# Projection of Circle onto Spherical Surface

I want to draw shapes looks like 15 degrees tilted-semi-sphere and there are circles, placed in a triangular shaped array, on the base area. Then these circles are projected onto surface of sphere.

I can drive small circles on the base-plane. However, projections of circles have different shapes. Therefore I don't know how to solve it. I think, there are cylindrical holes and I must find their intersections on the surface of sphere.
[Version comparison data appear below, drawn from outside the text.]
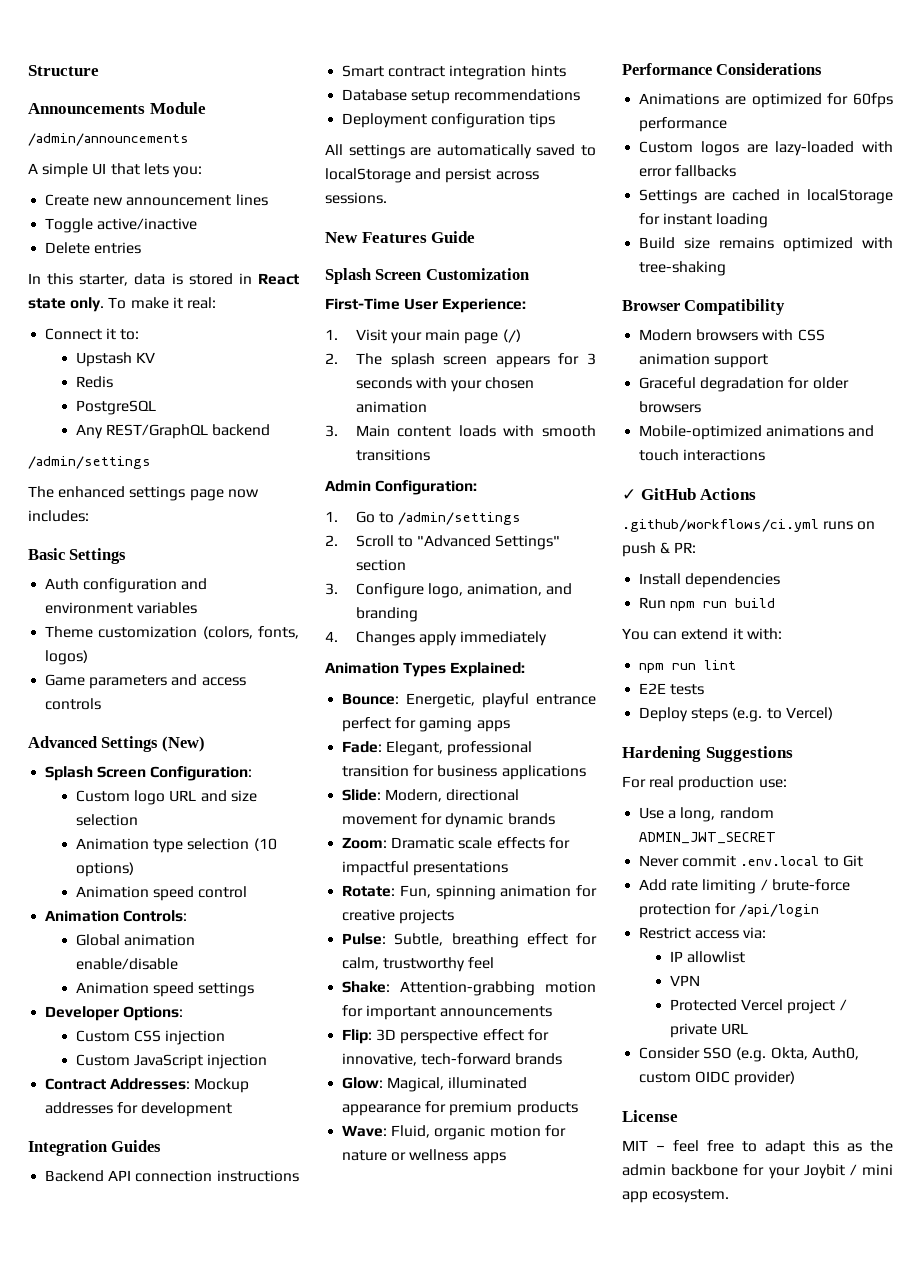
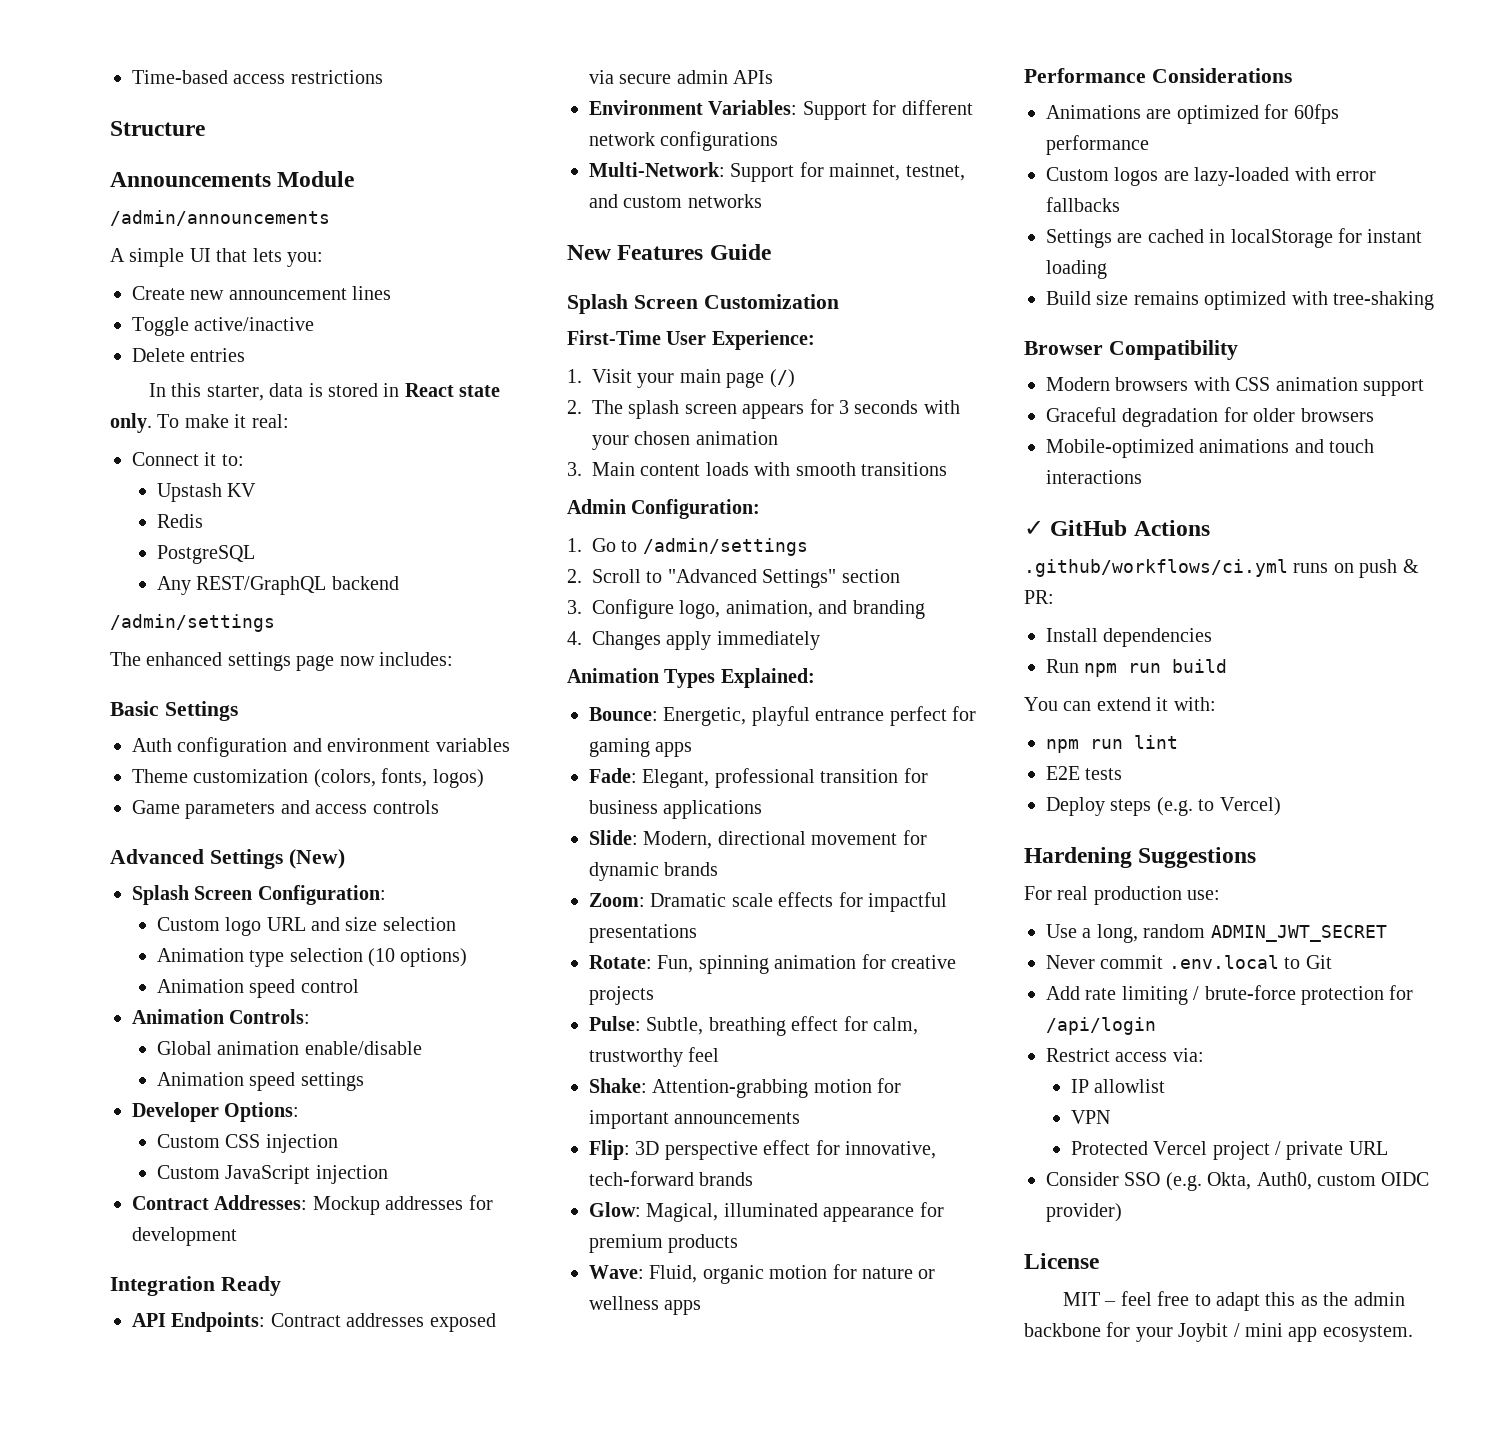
+ Time-based access restrictions
- Integration Guides
- Backend API connection instructions
- Smart contract integration hints
- Database setup recommendations
- Deployment configuration tips
- All settings are automatically saved to localStorage and persist across sessions.
+ Integration Ready
+ API Endpoints: Contract addresses exposed via secure admin APIs
+ Environment Variables: Support for different network configurations
+ Multi-Network: Support for mainnet, testnet, and custom networks

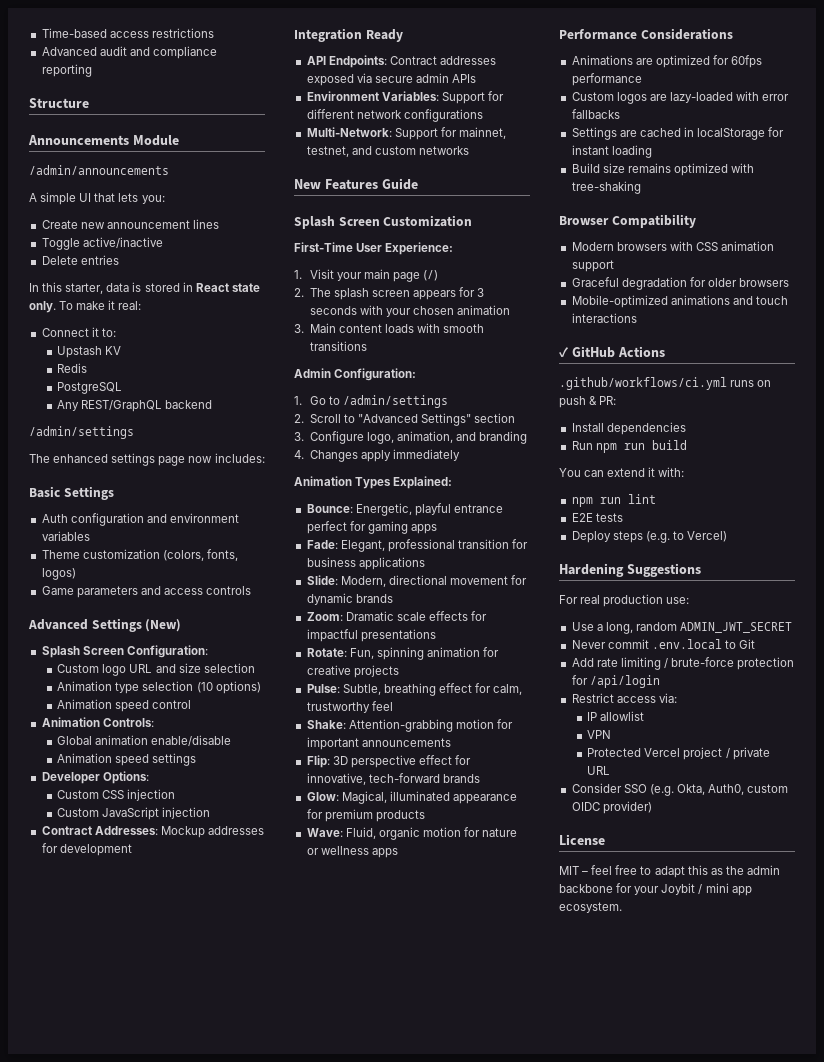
+ Advanced audit and compliance reporting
Thank you all for your response. I wonder is there any way to specify centers of circles or projections in cartesian and not in polar coordinates. Since it is difficult to specify polar coordinates of each small circles, shown below, in an automatic way, in other words using \foreach command.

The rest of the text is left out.